Daisy was found by rangers alone and struggling in South Africa’s Kruger National Park, one of Africa’s largest game reserves. The little rhino was just a few hours old (she still had her umbilical cord attached) and fighting for her life, so she was immediately rushed to the sanctuary’s intensive care unit. While the exact cause of her abandonment is unknown, she was discovered during a “devastating week” when poachers killed dozens of rhinos in just a matter of days. Rhino calves are often left behind after their mothers’ horns are harvested by poachers to be shipped to Asian countries such as China, where they are in high demand.
Whatever the cause, Daisy definitely needed round-the-clock care and feeding to boost her immune system and help her maintain a healthy body temperature.
But Daisy wasn’t the only recently orphaned baby animal at the sanctuary.
“Modjadji was admitted to the sanctuary’s ICU at the end of November after being found motionless and barely breathing on the reserve after heavy rains and storms,” Louwhen Bowker, media contact for Care For Wild Rhino Sanctuary, told The Dodo. “Modjadji was thought to be just a week old.”
The two baby orphans soon made close friends, healing and comforting each other.
“As they grew stronger and braver, their curiosity got the best of them, and they started interacting with each other,” Bowker said. “Rhinos are very social animals and require companionship. Modjadji is fantastic company for Daisy and very affectionate towards her.”
After spending a month together, the two orphaned animals are more like sisters. Wherever you find one of them, the other isn’t far behind.

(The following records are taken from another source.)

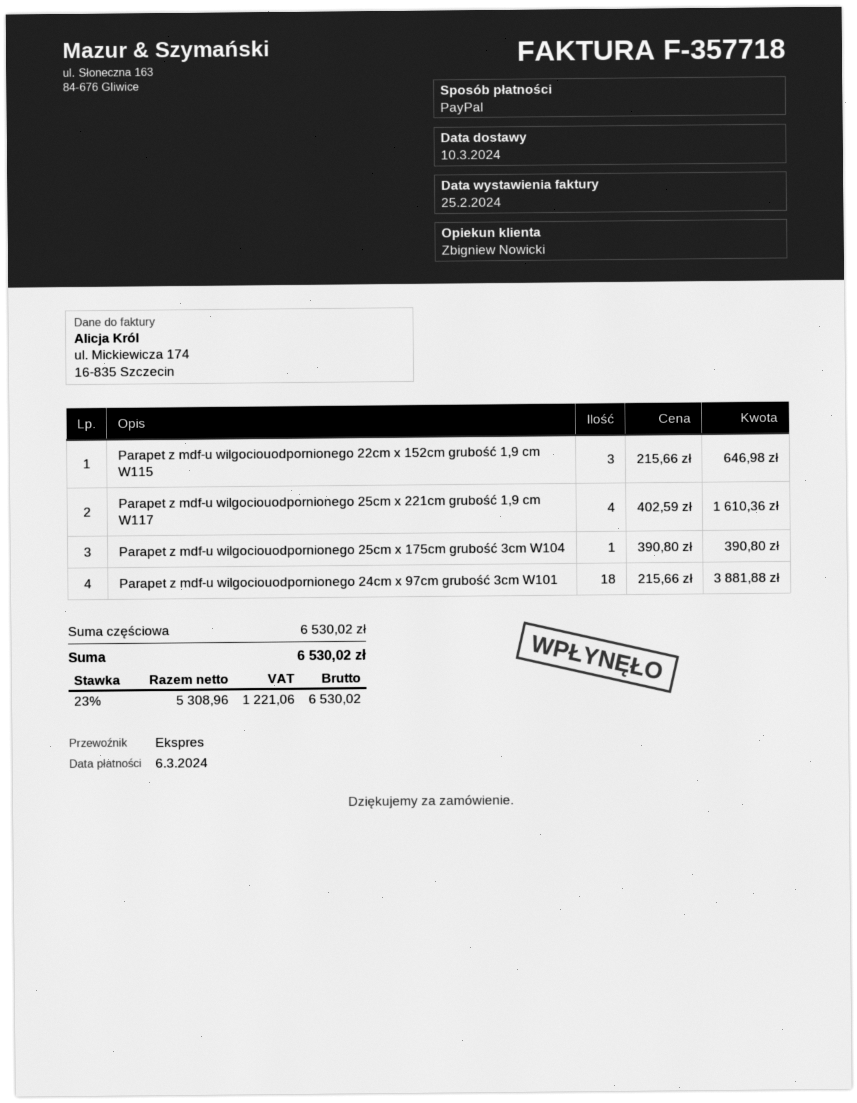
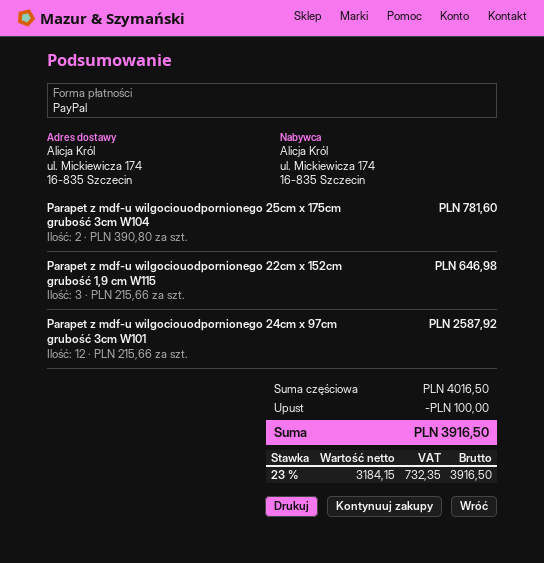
Parapet z mdf-u wilgociouodpornionego 25cm x 221cm grubość 1,9 cm W117: 4 x 402.59 = 1610.36 -> none
Parapet z mdf-u wilgociouodpornionego 25cm x 175cm grubość 3cm W104: 1 x 390.80 = 390.80 -> 2 x 390.80 = 781.60
Parapet z mdf-u wilgociouodpornionego 24cm x 97cm grubość 3cm W101: 18 x 215.66 = 3881.88 -> 12 x 215.66 = 2587.92
subtotal: 6530.02 -> 4016.50
discount: none -> 100.00
net: 5308.96 -> 3184.15
tax: 23% = 1221.06 -> 23% = 732.35
total: 6530.02 -> 3916.50

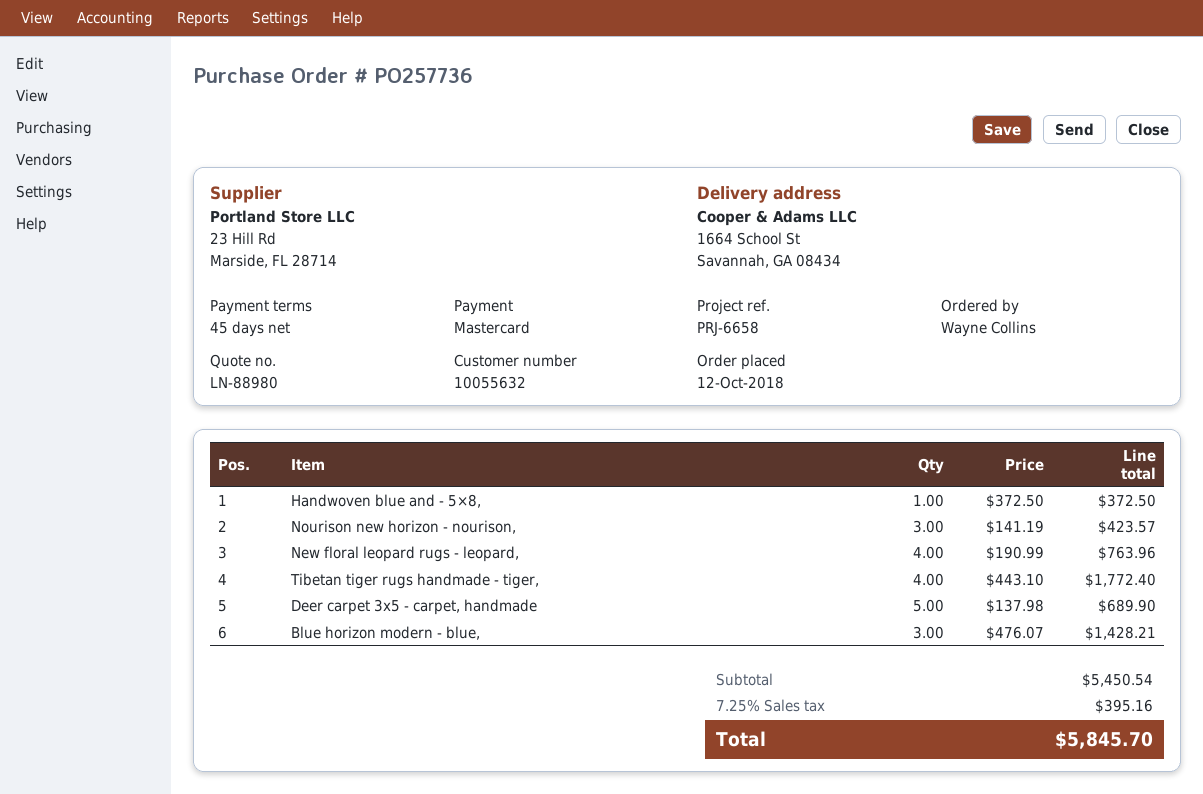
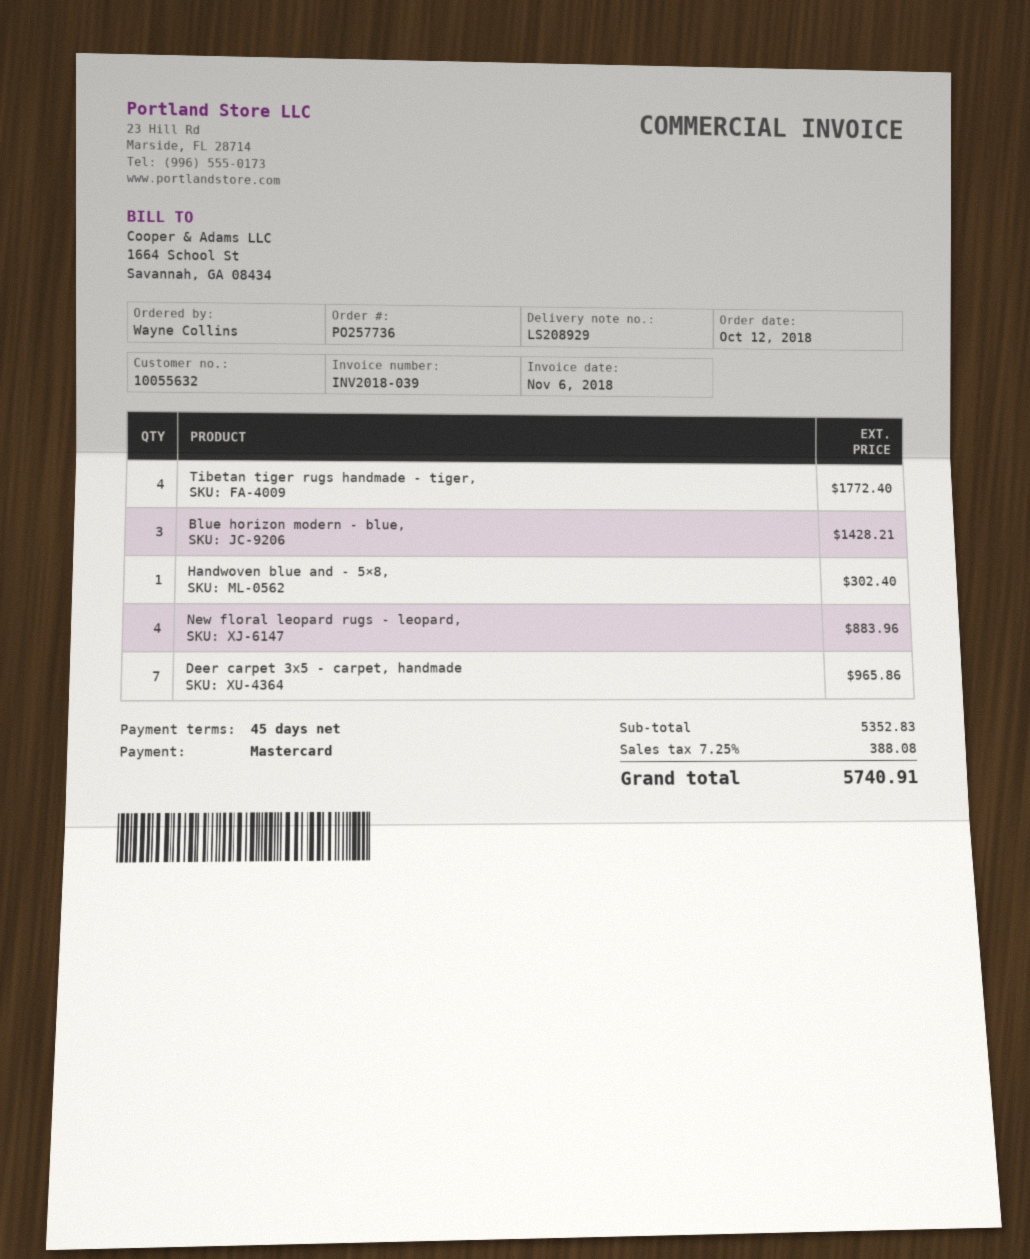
Handwoven blue and - 5×8,: 1 for 372.50 -> 1 for 302.40
Nourison new horizon - nourison,: 3 for 423.57 -> none
New floral leopard rugs - leopard,: 4 for 763.96 -> 4 for 883.96
Deer carpet 3x5 - carpet, handmade: 5 for 689.90 -> 7 for 965.86
subtotal: 5450.54 -> 5352.83
tax: 7.25% = 395.16 -> 7.25% = 388.08
total: 5845.70 -> 5740.91

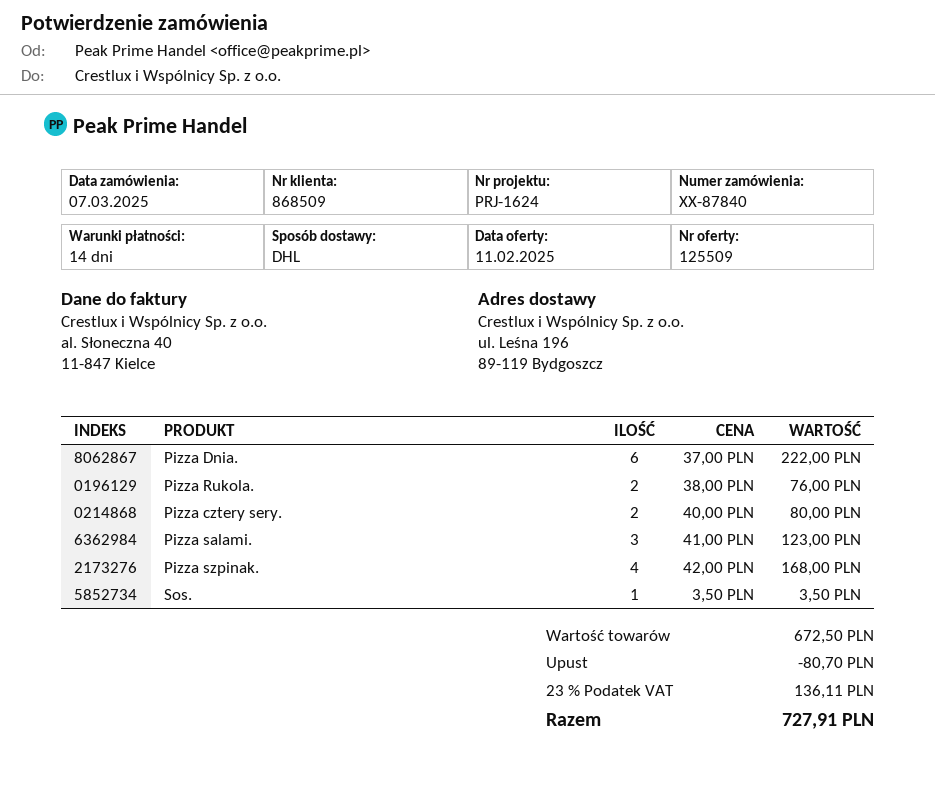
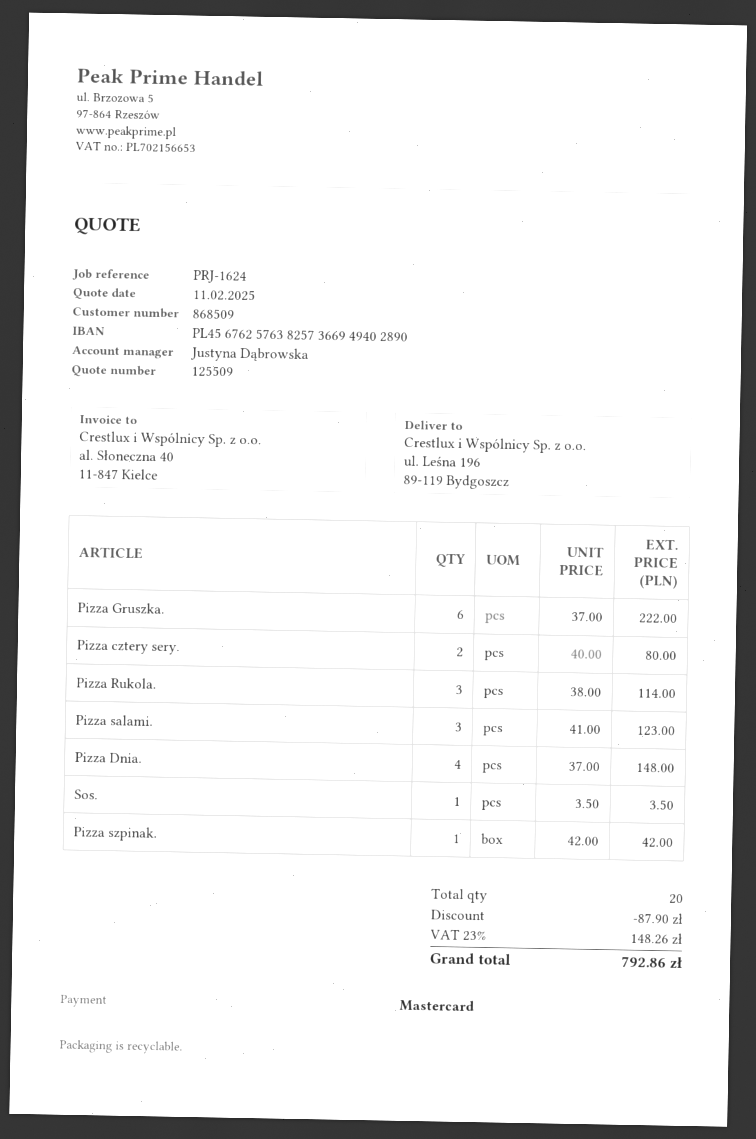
Pizza Dnia.: 6 x 37.00 = 222.00 -> 4 x 37.00 = 148.00
Pizza Rukola.: 2 x 38.00 = 76.00 -> 3 x 38.00 = 114.00
Pizza szpinak.: 4 x 42.00 = 168.00 -> 1 x 42.00 = 42.00
Pizza Gruszka.: none -> 6 x 37.00 = 222.00
discount: 80.70 -> 87.90
tax: 23% = 136.11 -> 23% = 148.26
total: 727.91 -> 792.86

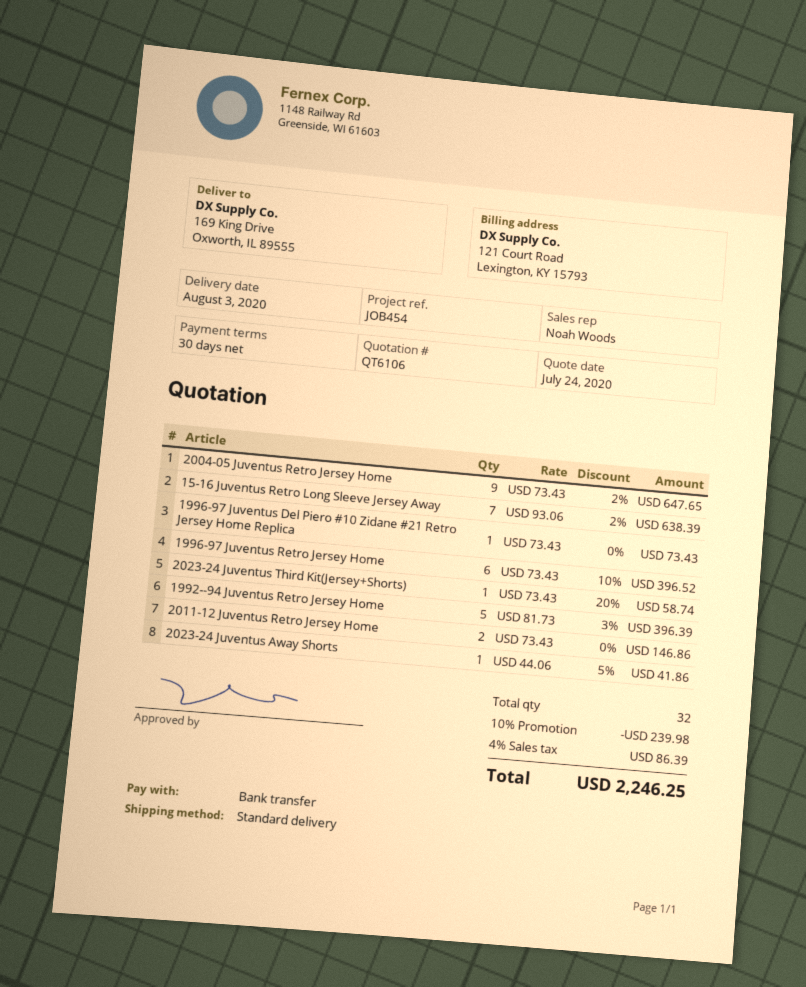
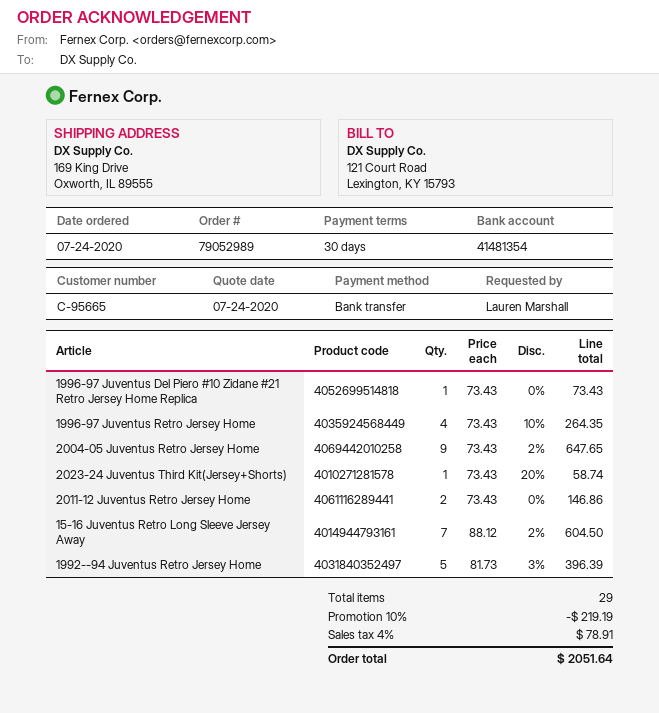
15-16 Juventus Retro Long Sleeve Jersey Away: 7 x 93.06 - 2% = 638.39 -> 7 x 88.12 - 2% = 604.50
1996-97 Juventus Retro Jersey Home: 6 x 73.43 - 10% = 396.52 -> 4 x 73.43 - 10% = 264.35
2023-24 Juventus Away Shorts: 1 x 44.06 - 5% = 41.86 -> none
total quantity: 32 -> 29
discount: 10% = 239.98 -> 10% = 219.19
tax: 4% = 86.39 -> 4% = 78.91
total: 2246.25 -> 2051.64

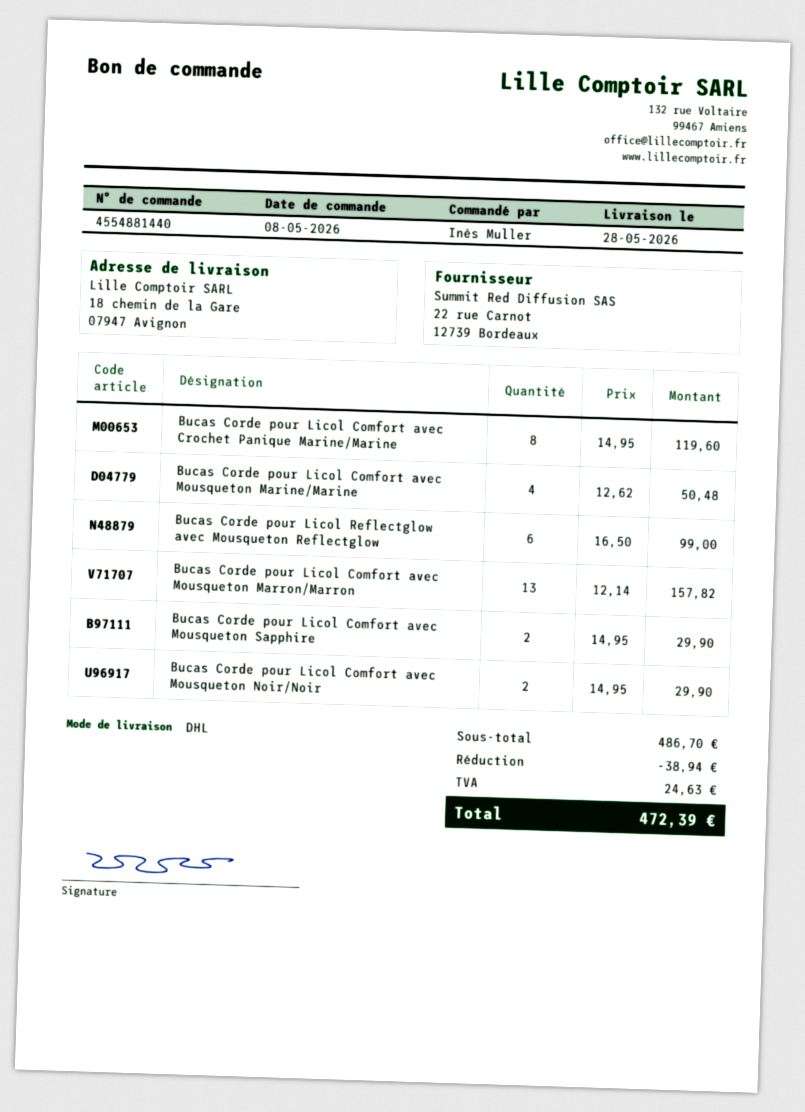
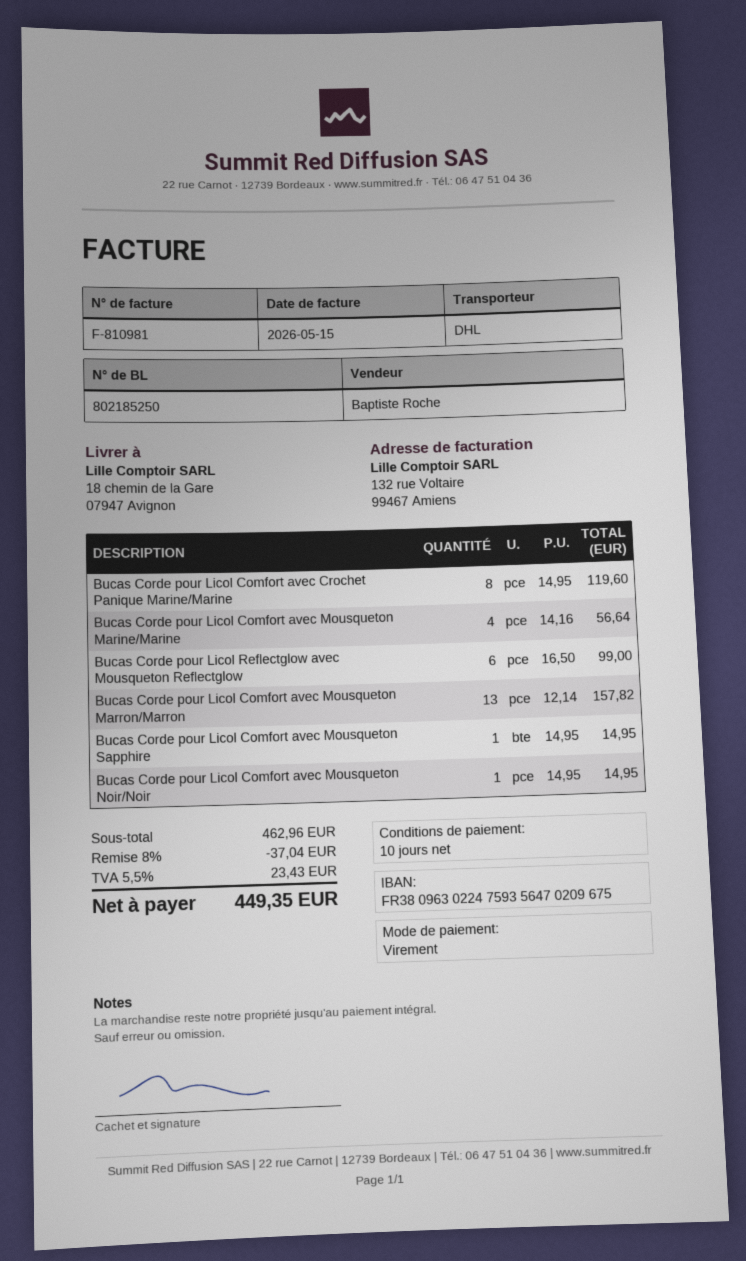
Bucas Corde pour Licol Comfort avec Mousqueton Marine/Marine: 4 x 12.62 = 50.48 -> 4 x 14.16 = 56.64
Bucas Corde pour Licol Comfort avec Mousqueton Sapphire: 2 x 14.95 = 29.90 -> 1 x 14.95 = 14.95
Bucas Corde pour Licol Comfort avec Mousqueton Noir/Noir: 2 x 14.95 = 29.90 -> 1 x 14.95 = 14.95
subtotal: 486.70 -> 462.96
discount: 38.94 -> 37.04
tax: 24.63 -> 23.43
total: 472.39 -> 449.35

“They cuddle together at night, which gives Daisy comfort and security,” Bowker explained. “[Modjadji] is a friend that can be with her 24/7, and this, in turn, helps to prevent too much human contact with Daisy.”
One day, the two little orphans will hopefully be able to run free and meet other rhinos and zebras. For now, however, all they need is each other, proving that friendship between bros (sorry, sisters) trumps everything else.